#### [Material supplied]
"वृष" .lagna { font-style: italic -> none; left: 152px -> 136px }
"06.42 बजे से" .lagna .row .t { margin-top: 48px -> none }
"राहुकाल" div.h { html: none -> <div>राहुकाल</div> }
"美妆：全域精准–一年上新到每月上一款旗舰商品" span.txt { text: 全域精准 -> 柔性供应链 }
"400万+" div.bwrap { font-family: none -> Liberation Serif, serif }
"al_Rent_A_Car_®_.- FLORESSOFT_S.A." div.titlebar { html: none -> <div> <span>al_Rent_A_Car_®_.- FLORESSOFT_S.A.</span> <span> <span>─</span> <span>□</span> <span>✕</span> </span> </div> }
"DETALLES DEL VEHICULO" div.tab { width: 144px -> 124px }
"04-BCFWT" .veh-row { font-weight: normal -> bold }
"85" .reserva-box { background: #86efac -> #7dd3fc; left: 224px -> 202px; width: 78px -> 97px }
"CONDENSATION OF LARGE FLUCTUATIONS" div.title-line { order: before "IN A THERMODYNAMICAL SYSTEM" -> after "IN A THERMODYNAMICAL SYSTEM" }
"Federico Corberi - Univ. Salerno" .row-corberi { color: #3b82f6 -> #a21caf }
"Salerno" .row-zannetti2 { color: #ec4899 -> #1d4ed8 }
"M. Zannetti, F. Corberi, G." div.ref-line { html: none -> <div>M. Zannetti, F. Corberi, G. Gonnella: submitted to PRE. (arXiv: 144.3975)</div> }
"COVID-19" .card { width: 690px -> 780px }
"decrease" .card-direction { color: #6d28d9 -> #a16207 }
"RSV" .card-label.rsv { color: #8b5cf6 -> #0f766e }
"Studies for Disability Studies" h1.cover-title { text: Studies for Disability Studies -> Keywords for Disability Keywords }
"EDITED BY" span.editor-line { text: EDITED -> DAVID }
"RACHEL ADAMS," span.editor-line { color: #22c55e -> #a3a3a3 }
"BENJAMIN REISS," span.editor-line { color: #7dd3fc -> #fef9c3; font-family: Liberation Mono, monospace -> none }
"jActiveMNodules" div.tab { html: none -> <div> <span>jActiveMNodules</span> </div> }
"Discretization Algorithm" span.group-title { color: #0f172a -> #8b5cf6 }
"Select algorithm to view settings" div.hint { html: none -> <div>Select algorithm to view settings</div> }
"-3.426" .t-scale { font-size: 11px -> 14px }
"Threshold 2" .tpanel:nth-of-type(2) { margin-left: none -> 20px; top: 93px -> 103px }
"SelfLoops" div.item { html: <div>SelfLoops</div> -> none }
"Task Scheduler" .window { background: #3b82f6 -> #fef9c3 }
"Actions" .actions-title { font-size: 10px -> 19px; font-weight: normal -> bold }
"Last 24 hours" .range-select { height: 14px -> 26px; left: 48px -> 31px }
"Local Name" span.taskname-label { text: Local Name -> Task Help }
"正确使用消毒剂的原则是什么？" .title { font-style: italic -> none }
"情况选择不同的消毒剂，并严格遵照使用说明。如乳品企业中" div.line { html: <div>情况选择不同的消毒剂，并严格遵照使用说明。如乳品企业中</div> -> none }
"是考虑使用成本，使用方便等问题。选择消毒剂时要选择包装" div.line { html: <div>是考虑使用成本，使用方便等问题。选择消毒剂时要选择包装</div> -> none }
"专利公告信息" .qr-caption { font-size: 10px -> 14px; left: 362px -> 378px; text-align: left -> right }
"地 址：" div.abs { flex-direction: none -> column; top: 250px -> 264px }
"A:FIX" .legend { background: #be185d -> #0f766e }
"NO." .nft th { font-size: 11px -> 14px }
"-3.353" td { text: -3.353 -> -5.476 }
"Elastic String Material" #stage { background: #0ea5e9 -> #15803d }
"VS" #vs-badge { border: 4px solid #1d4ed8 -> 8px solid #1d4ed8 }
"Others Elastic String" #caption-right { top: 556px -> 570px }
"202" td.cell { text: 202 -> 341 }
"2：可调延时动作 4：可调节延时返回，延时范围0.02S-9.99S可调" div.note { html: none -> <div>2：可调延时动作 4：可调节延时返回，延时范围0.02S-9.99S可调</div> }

#### [Goal of the exercise]
From the first line to the last, please write out the entries exactly.

#### [Response]
"वृष" .lagna { font-style: italic -> none; left: 152px -> 136px }
"06.42 बजे से" .lagna .row .t { margin-top: 48px -> none }
"राहुकाल" div.h { html: none -> <div>राहुकाल</div> }
"美妆：全域精准–一年上新到每月上一款旗舰商品" span.txt { text: 全域精准 -> 柔性供应链 }
"400万+" div.bwrap { font-family: none -> Liberation Serif, serif }
"al_Rent_A_Car_®_.- FLORESSOFT_S.A." div.titlebar { html: none -> <div> <span>al_Rent_A_Car_®_.- FLORESSOFT_S.A.</span> <span> <span>─</span> <span>□</span> <span>✕</span> </span> </div> }
"DETALLES DEL VEHICULO" div.tab { width: 144px -> 124px }
"04-BCFWT" .veh-row { font-weight: normal -> bold }
"85" .reserva-box { background: #86efac -> #7dd3fc; left: 224px -> 202px; width: 78px -> 97px }
"CONDENSATION OF LARGE FLUCTUATIONS" div.title-line { order: before "IN A THERMODYNAMICAL SYSTEM" -> after "IN A THERMODYNAMICAL SYSTEM" }
"Federico Corberi - Univ. Salerno" .row-corberi { color: #3b82f6 -> #a21caf }
"Salerno" .row-zannetti2 { color: #ec4899 -> #1d4ed8 }
"M. Zannetti, F. Corberi, G." div.ref-line { html: none -> <div>M. Zannetti, F. Corberi, G. Gonnella: submitted to PRE. (arXiv: 144.3975)</div> }
"COVID-19" .card { width: 690px -> 780px }
"decrease" .card-direction { color: #6d28d9 -> #a16207 }
"RSV" .card-label.rsv { color: #8b5cf6 -> #0f766e }
"Studies for Disability Studies" h1.cover-title { text: Studies for Disability Studies -> Keywords for Disability Keywords }
"EDITED BY" span.editor-line { text: EDITED -> DAVID }
"RACHEL ADAMS," span.editor-line { color: #22c55e -> #a3a3a3 }
"BENJAMIN REISS," span.editor-line { color: #7dd3fc -> #fef9c3; font-family: Liberation Mono, monospace -> none }
"jActiveMNodules" div.tab { html: none -> <div> <span>jActiveMNodules</span> </div> }
"Discretization Algorithm" span.group-title { color: #0f172a -> #8b5cf6 }
"Select algorithm to view settings" div.hint { html: none -> <div>Select algorithm to view settings</div> }
"-3.426" .t-scale { font-size: 11px -> 14px }
"Threshold 2" .tpanel:nth-of-type(2) { margin-left: none -> 20px; top: 93px -> 103px }
"SelfLoops" div.item { html: <div>SelfLoops</div> -> none }
"Task Scheduler" .window { background: #3b82f6 -> #fef9c3 }
"Actions" .actions-title { font-size: 10px -> 19px; font-weight: normal -> bold }
"Last 24 hours" .range-select { height: 14px -> 26px; left: 48px -> 31px }
"Local Name" span.taskname-label { text: Local Name -> Task Help }
"正确使用消毒剂的原则是什么？" .title { font-style: italic -> none }
"情况选择不同的消毒剂，并严格遵照使用说明。如乳品企业中" div.line { html: <div>情况选择不同的消毒剂，并严格遵照使用说明。如乳品企业中</div> -> none }
"是考虑使用成本，使用方便等问题。选择消毒剂时要选择包装" div.line { html: <div>是考虑使用成本，使用方便等问题。选择消毒剂时要选择包装</div> -> none }
"专利公告信息" .qr-caption { font-size: 10px -> 14px; left: 362px -> 378px; text-align: left -> right }
"地 址：" div.abs { flex-direction: none -> column; top: 250px -> 264px }
"A:FIX" .legend { background: #be185d -> #0f766e }
"NO." .nft th { font-size: 11px -> 14px }
"-3.353" td { text: -3.353 -> -5.476 }
"Elastic String Material" #stage { background: #0ea5e9 -> #15803d }
"VS" #vs-badge { border: 4px solid #1d4ed8 -> 8px solid #1d4ed8 }
"Others Elastic String" #caption-right { top: 556px -> 570px }
"202" td.cell { text: 202 -> 341 }
"2：可调延时动作 4：可调节延时返回，延时范围0.02S-9.99S可调" div.note { html: none -> <div>2：可调延时动作 4：可调节延时返回，延时范围0.02S-9.99S可调</div> }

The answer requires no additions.